Ao que disse no artigo anterior, acrescento mais algumas peças de livre-pensar. É bem sabido que socialismo foi sonho alimentado por Karl Marx, influenciador mundial, muito antes do chamado "influencer" de hoje, nas tais "redes sociais" do caótico ambiente da Internet. Tratava-se, de fato, de sonho e todos que se aventuraram sabem disso. Muitos continuam sonhando com essa utopia que veio a ser distopia.

Por uma via estritamente técnica e realista, vejo o mundo atual como pleno de fatos que atestam a falência da ideia socialista. Por outra via, o capitalismo sobrevive. Mas, depois do melhor que o sistema alcançou, reina piora no plano social, o que se associa a um padrão de consumo absolutamente anti-Natureza, além de gerador e alimentador de desigualdades. Os aparentes efeitos do desequilíbrio causado pelo aquecimento global nos dizem que um desastre de maior monta é bem provável, mantido o padrão vigente de produção e consumo. E o que sempre foi desigualdade, reduzida na era de ouro do capitalismo, hoje permanece reinando como vocábulo-chave no Planeta. Tudo somado, o que restou de maior alcance humano, em termos de sistema socioeconômico e democracia, foi a social-democracia europeia, algo que pode servir de aproximação do "socialismo" - sem eliminação da instituição propriedade privada.

A ideia socialista tem base em sociedades comunais. Eliminação da propriedade privada, colaboração, cooperação, igualdade de oportunidades. Os fatos disseram que tudo ficou longe disso. O que era a gloriosa vitória socialista de Outubro 1917 na União Soviética, a revolução na China (1949), e a de Cuba (1959), redundou em regimes despóticos. A propriedade privada não foi eliminada; liberdade é um desejado luxo de tolos, a maioria; e o capitalismo selvagem sobrevive dentro desses países "socialistas", e em outras paragens.
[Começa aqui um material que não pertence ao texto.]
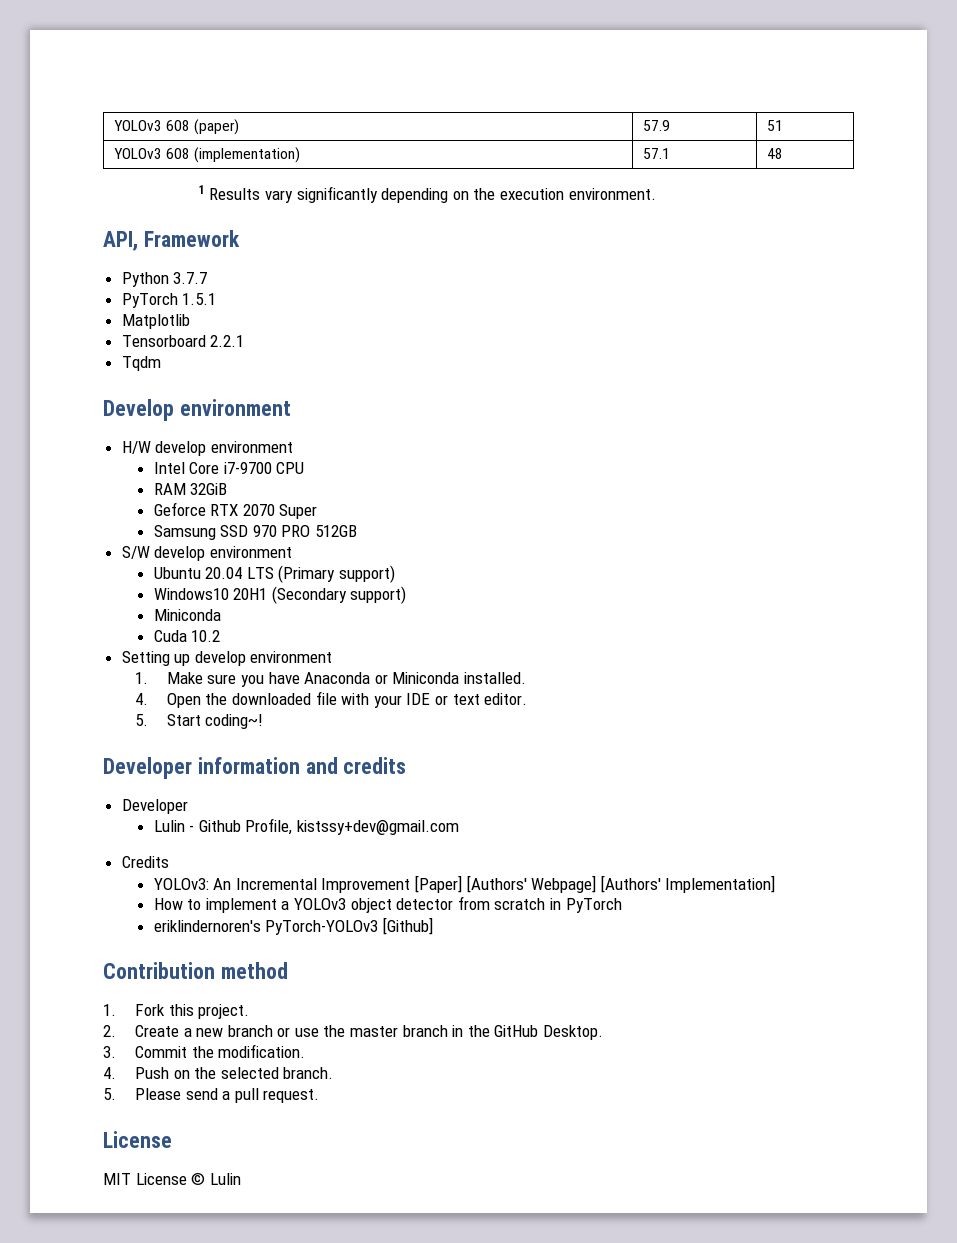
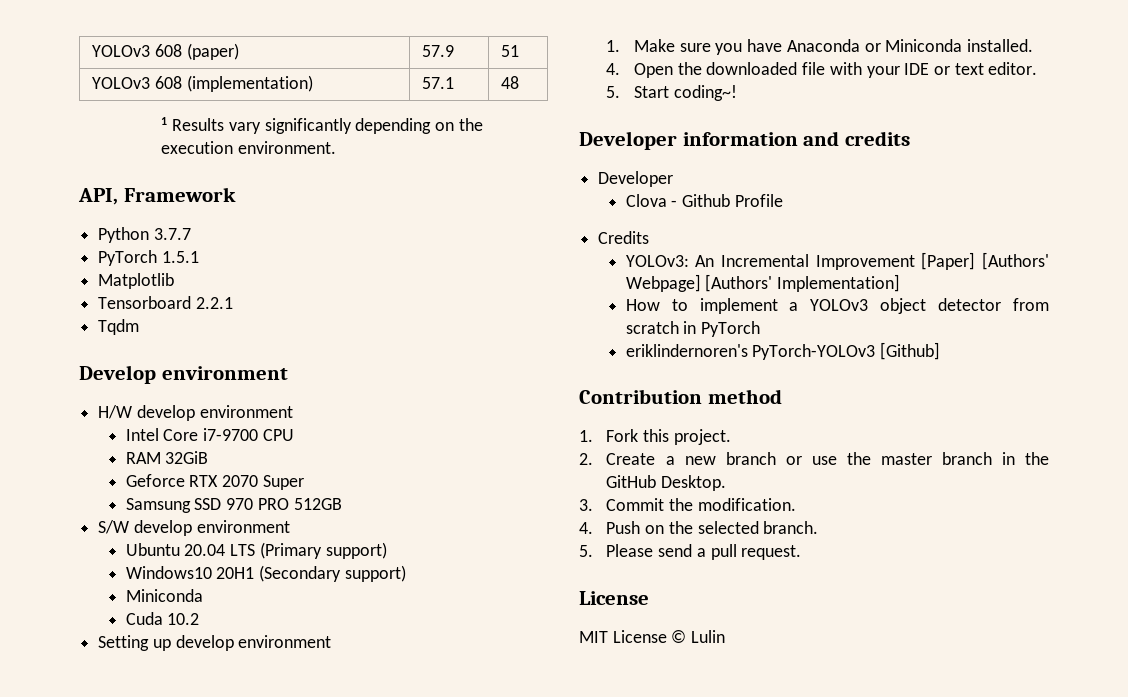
[153,820,185,832] Lulin -> [625,194,667,207] Clova
[245,818,459,835] Profile, kistssy+dev@gmail.com -> [734,194,783,207] Profile

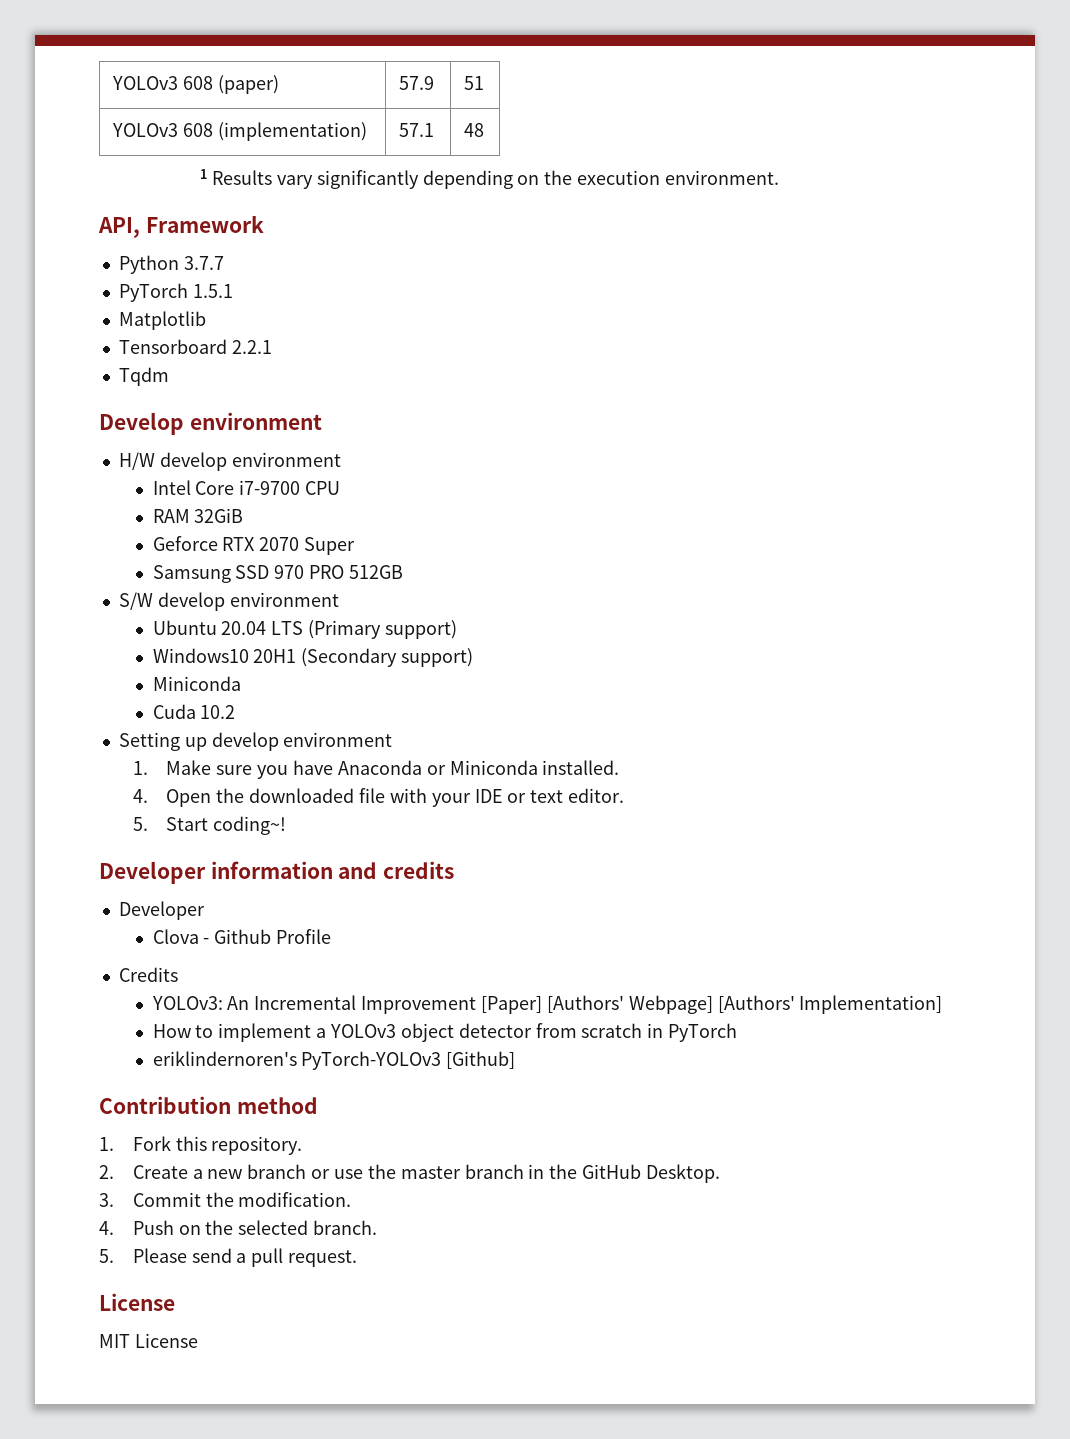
[673,429,731,445] project. -> [211,1136,303,1155] repository.
[671,630,726,643] © Lulin -> (198, 1340) none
A despeito dos resultados soviético e chinês - sem eliminação da propriedade privada - o não-existente socialismo é urdido como ameaça política. Quase o velho conto do "comunista que come crianças cozinhadas no forno". Os pregadores de tal ideia sequer prestam atenção ao fato de que, a rigor, o capital subsiste nessas distopias e no mundo democrático e, na prática, menospreza a importância dos direitos humanos. Basta o lucro, a qualquer preço, na ausência ou no fracasso de instituições reguladoras. A pregada liberdade de vida e de negócios é para poucos. O pior dos mundos. No entanto, a História também mostra que o melhor que já se alcançou no capitalismo teve lastro em adequadas instituições reguladoras do mercado e em sistemas plenamente democráticos. Portanto, aqui e alhures, reformas institucionais constituem pressuposto básico, inarredável.

Enquanto sobram interrogações sobre o futuro, a Mãe Natureza alardeia que o Planeta não aguentará continuado aumento do aquecimento global, mas mudar um enraizado padrão de produção e consumo - exportado dos EUA para todo o mundo - é coisa de baixíssima probabilidade. Há avanços - em energias renováveis, inovação do hidrogênio verde, novos padrões na produção agropecuária - mas não há indícios razoavelmente animadores de que o Planeta venha a alcançar as metas projetadas de redução do gás carbônico na atmosfera. Seria algo a dar ânimo na luta contra o colapso ambiental, combate que certamente, e mesmo assim, não cessará.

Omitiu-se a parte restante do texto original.